Edit tracking data

☆ ☆ ☆ ☆ ☆ ☆ ☆

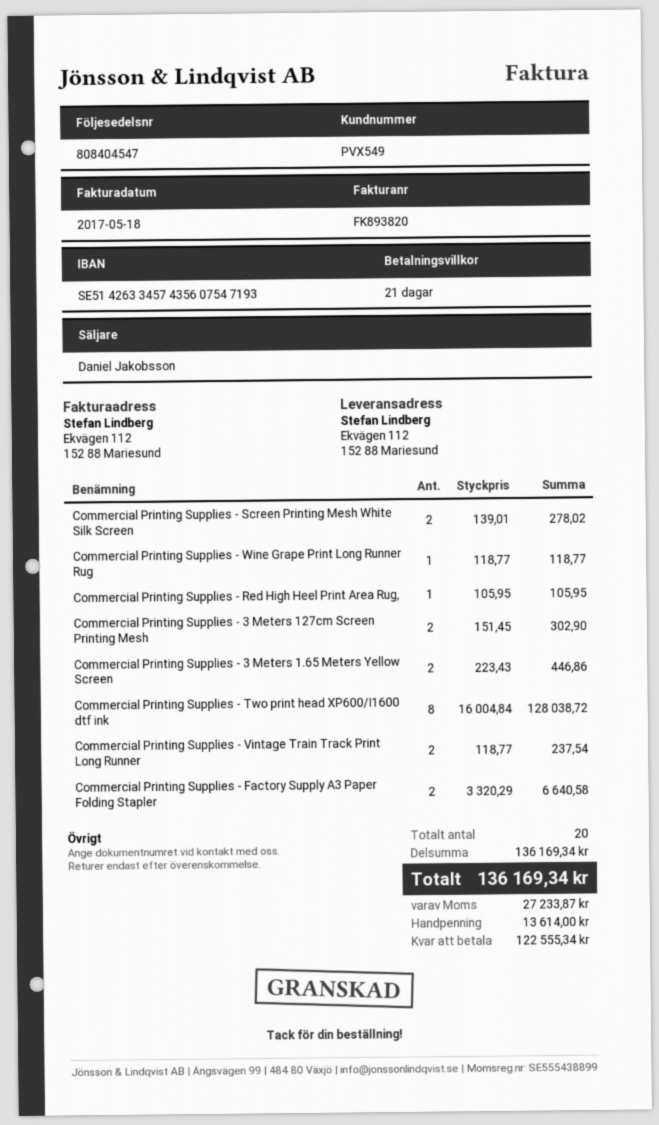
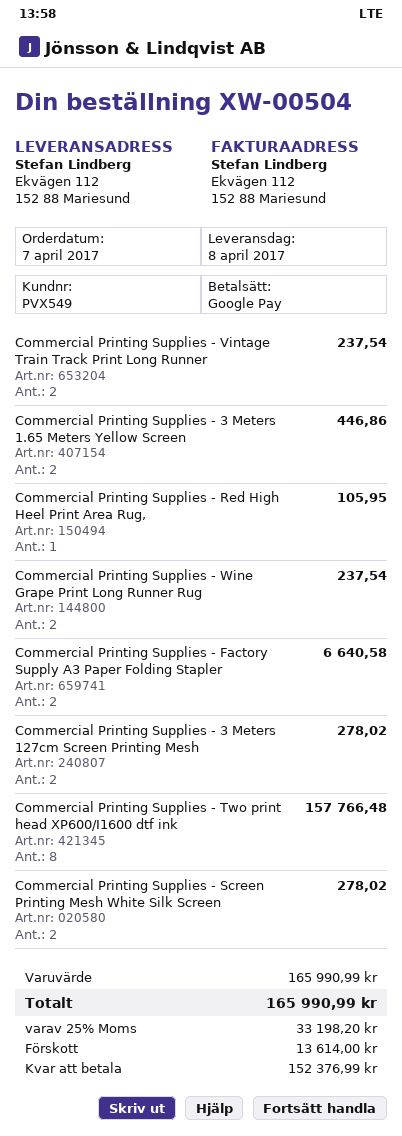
Commercial Printing Supplies - Wine Grape Print Long Runner Rug: 1 for 118.77 -> 2 for 237.54
Commercial Printing Supplies - 3 Meters 127cm Screen Printing Mesh: 2 for 302.90 -> 2 for 278.02
Commercial Printing Supplies - Two print head XP600/I1600 dtf ink: 8 for 128038.72 -> 8 for 157766.48
subtotal: 136169.34 -> 165990.99
tax: 27233.87 -> 33198.20
total: 136169.34 -> 165990.99
balance: 122555.34 -> 152376.99

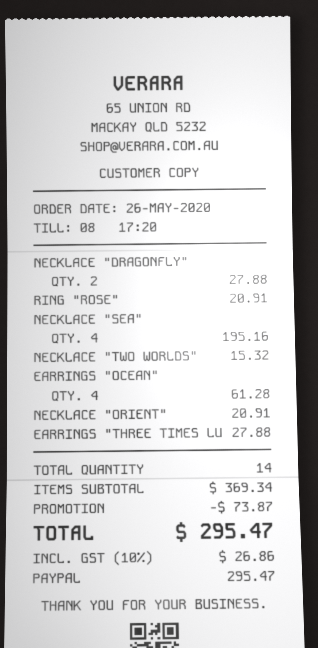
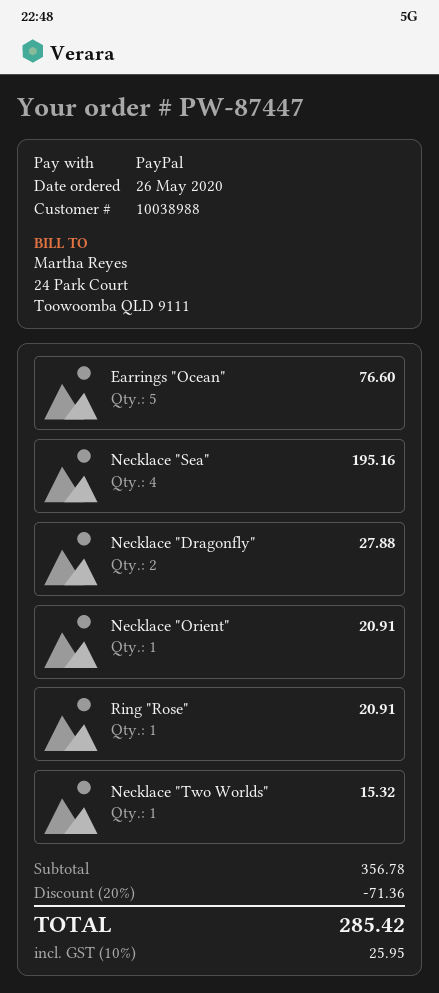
EARRINGS "OCEAN": 4 for 61.28 -> 5 for 76.60
EARRINGS "THREE TIMES LU: 1 for 27.88 -> none
subtotal: 369.34 -> 356.78
discount: 73.87 -> 71.36
tax: 10% = 26.86 -> 10% = 25.95
total: 295.47 -> 285.42

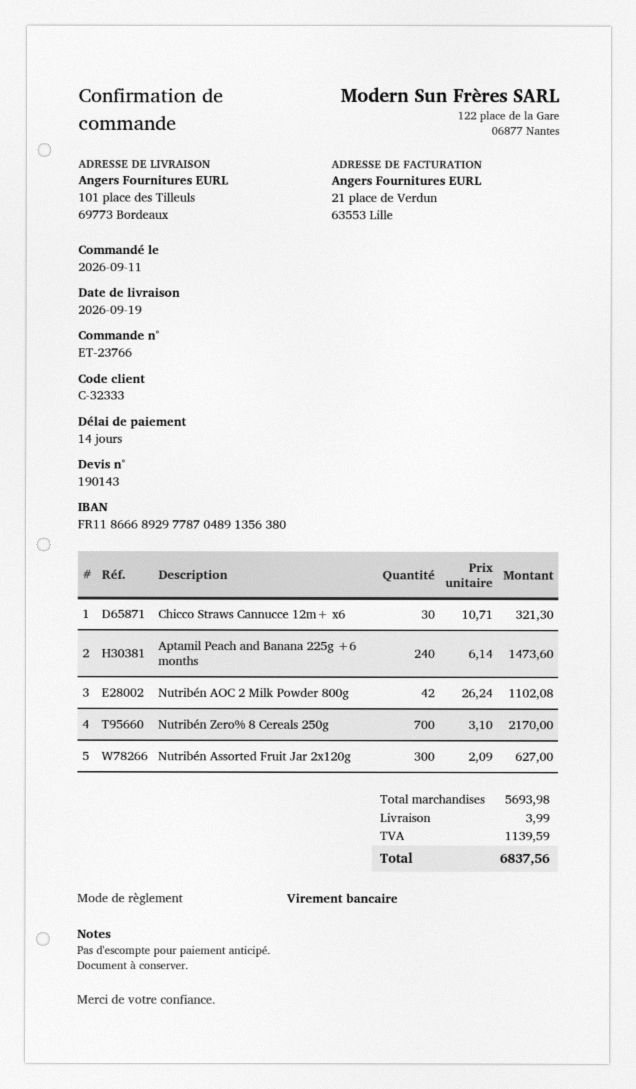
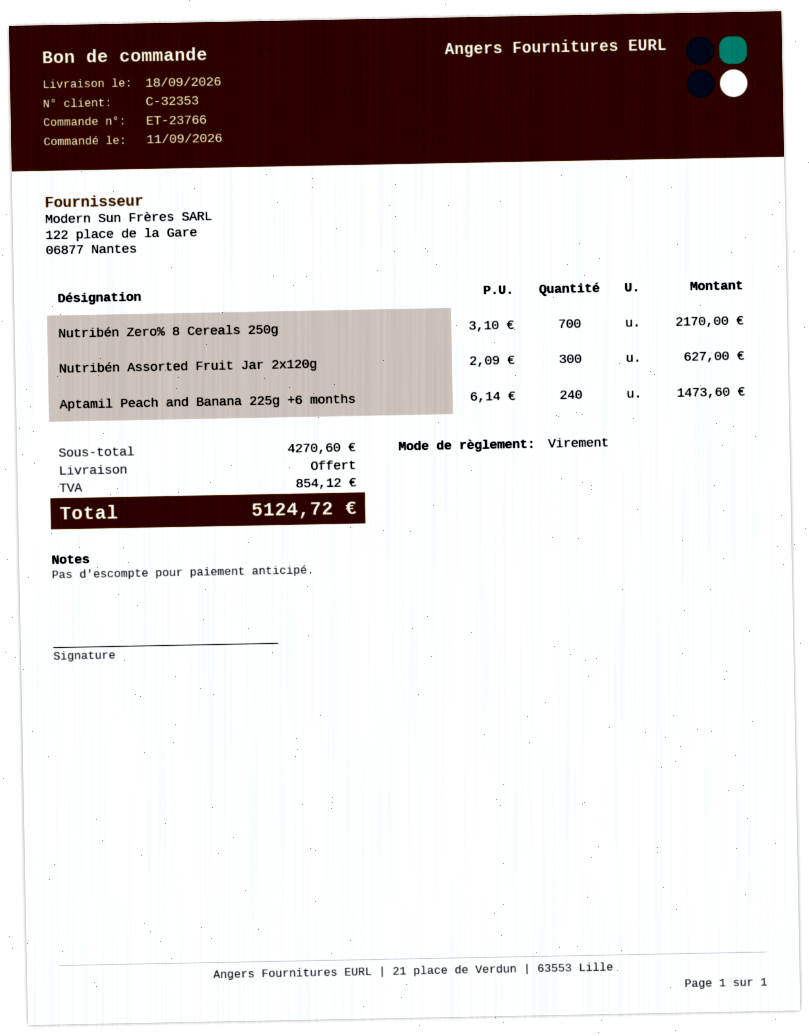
delivery date: 2026-09-19 -> 2026-09-18
customer number: C-32333 -> C-32353
Chicco Straws Cannucce 12m+ x6: 30 x 10.71 = 321.30 -> none
Nutribén AOC 2 Milk Powder 800g: 42 x 26.24 = 1102.08 -> none
subtotal: 5693.98 -> 4270.60
shipping: 3.99 -> 0.00
tax: 1139.59 -> 854.12
total: 6837.56 -> 5124.72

☆ ☆ ☆ ☆ ☆ ☆ ☆

The answer should be a single number: the count of lines in the data that include the string "Supplies".

# OUTPUT OF THE EXERCISE
3